Dossier contrats laitiers - États des lieux en 2016 (474 - décembre)
Dossier Economie de l'Elevage - N°474 - Décembre 2016
Depuis la suppression des quotas laitiers en 2015, l’offre laitière n’est plus régie par des règles administratives mais par les entreprises laitières au travers de la contractualisation. Ce passage d’une régulation publique à une régulation privée a été encadré par des dispositions adoptées par la France suite à la crise de 2009 et par l’adoption du paquet lait qui accorde des dérogations aux règles de la concurrence afin de renforcer le pouvoir des éleveurs.
Le législateur a imposé la contractualisation commerciale aux collecteurs privés et coopératifs pour garantir une assurance débouché durant au moins cinq ans aux éleveurs laitiers qui, livrant un produit périssable sur un marché excédentaire et instable, n’ont aucun pouvoir individuel de négociation. Réalisée dans la précipitation, la 1ère génération de contrat s’est opérée à front renversé : elle a, de fait, plutôt renforcé la subordination des éleveurs à leur collecteur car ils ont certes bénéficié d’un contrat commercial, mais n’ont pu le négocier collectivement faute de pouvoir se regrouper préalablement en Organisations de producteurs (OP) agréées.

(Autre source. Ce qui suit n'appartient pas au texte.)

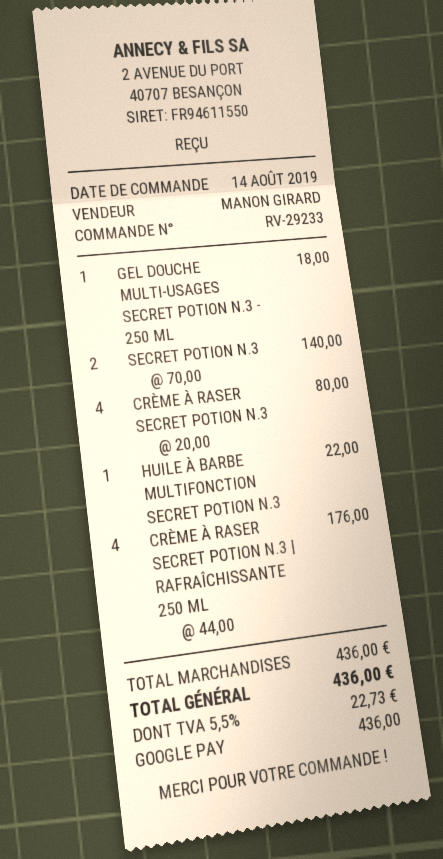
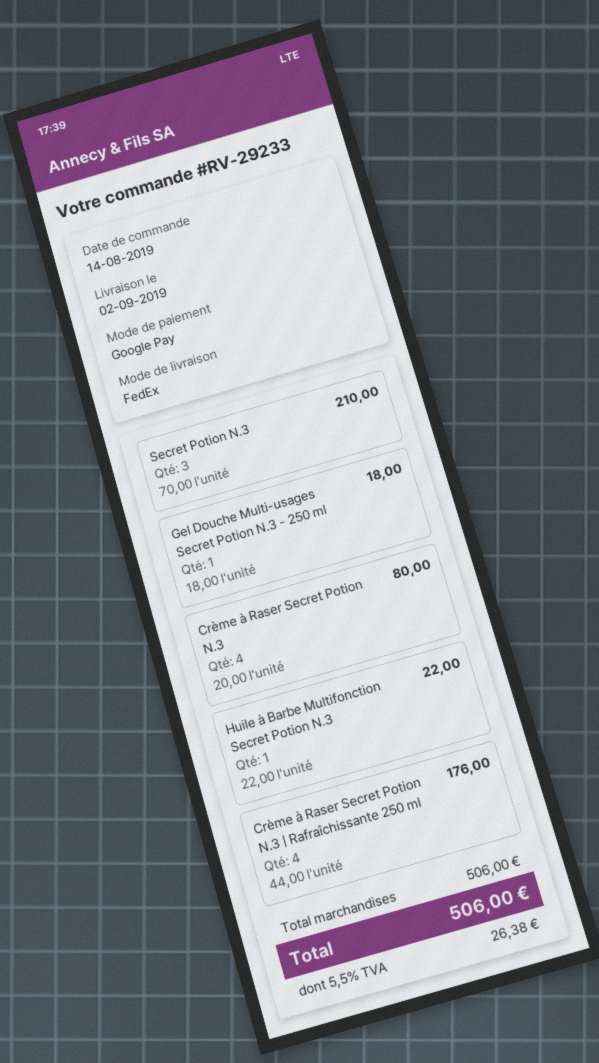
SECRET POTION N.3: 2 x 70.00 = 140.00 -> 3 x 70.00 = 210.00
subtotal: 436.00 -> 506.00
tax: 5.5% = 22.73 -> 5.5% = 26.38
total: 436.00 -> 506.00

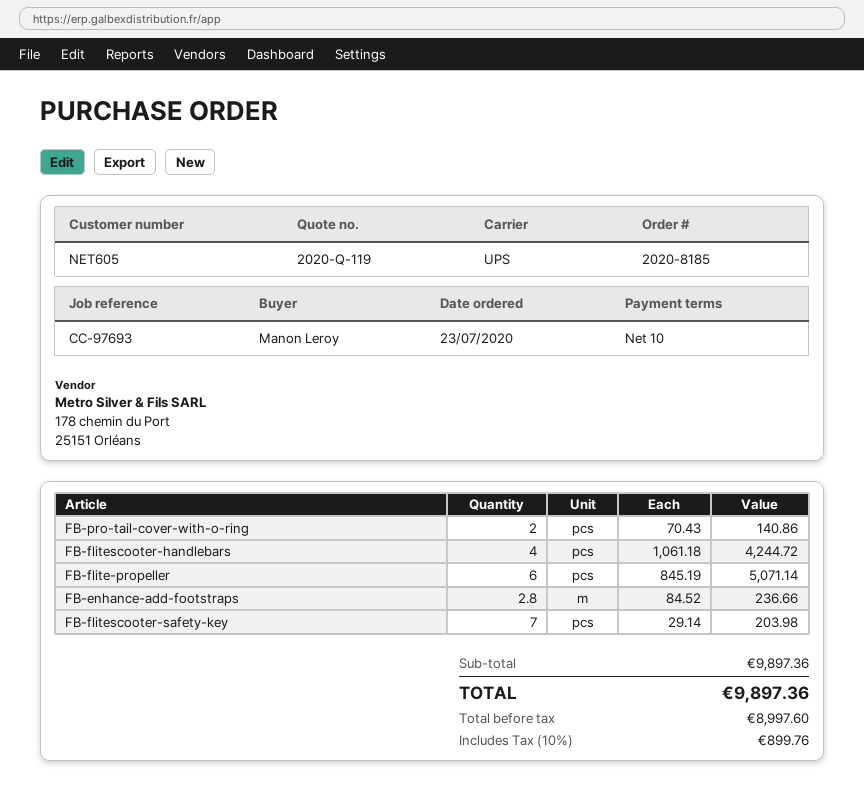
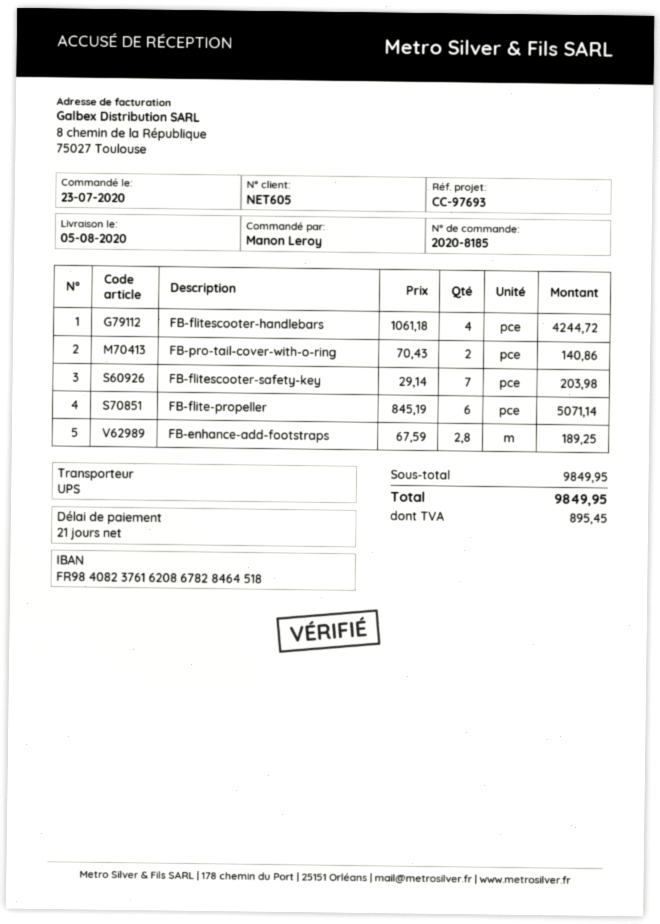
payment terms: 10 days -> 21 days
FB-enhance-add-footstraps: 2.8 x 84.52 = 236.66 -> 2.8 x 67.59 = 189.25
subtotal: 9897.36 -> 9849.95
tax: 899.76 -> 895.45
total: 9897.36 -> 9849.95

Ce Dossier Économie de l’Élevage réalise un état des lieux pour 2016 des principales dispositions (volume et prix) des contrats commerciaux ou coopératifs entre les laiteries et les éleveurs. La plupart des collecteurs privés ont imposé des règles contraignantes, voire très contraignantes afin d’ajuster leur collecte à leurs besoins et donc à leurs débouchés. Les coopératives laitières, qui doivent collecter tout le lait de leurs adhérents, ont adopté des dispositions plus ou moins dissuasives en fonction de leurs capacités et débouchés commerciaux et du potentiel de production de leur bassin de collecte. L’analyse comparée des clauses contractuelles (volume et prix du lait) met en lumière des contrastes croissants selon les laiteries : certains éleveurs bénéficient de faibles contraintes de volumes et de prix plutôt élevés et peu volatils, tandis que d’autres, à l’opposé, perçoivent un prix du lait plus faible et volatil malgré des contraintes fortes sur les livraisons. De tels écarts dépendent de plusieurs facteurs : le mix- produit, le portefeuille de marques et les débouchés des transformateurs, mais aussi le bassin laitier (sa densité et son dynamisme) où sont implantés éleveurs et transformateurs.
Ce Dossier Économie de l’Élevage met aussi en lumière le pouvoir de négociations aujourd’hui encore limité des organisations de producteurs, presque toutes adossées à un seul transformateur, dont le rôle dépend du bon vouloir de celui-ci. Désormais très nombreuses, elles sont parfois plus concurrentes que coopérantes dans certains bassins ou auprès de quelques transformateurs. Ce paysage émietté pourrait cependant évoluer grâce à la loi Sapin 2 adoptée en 2016. Celle-ci veut renforcer le poids des producteurs dans les négociations, accroître la transparence des relations commerciales et améliorer la répartition de la valeur ajoutée. Concrètement, elle renforce le rôle et le pouvoir des OP qui deviennent des interlocuteurs incontournables des collecteurs laitiers.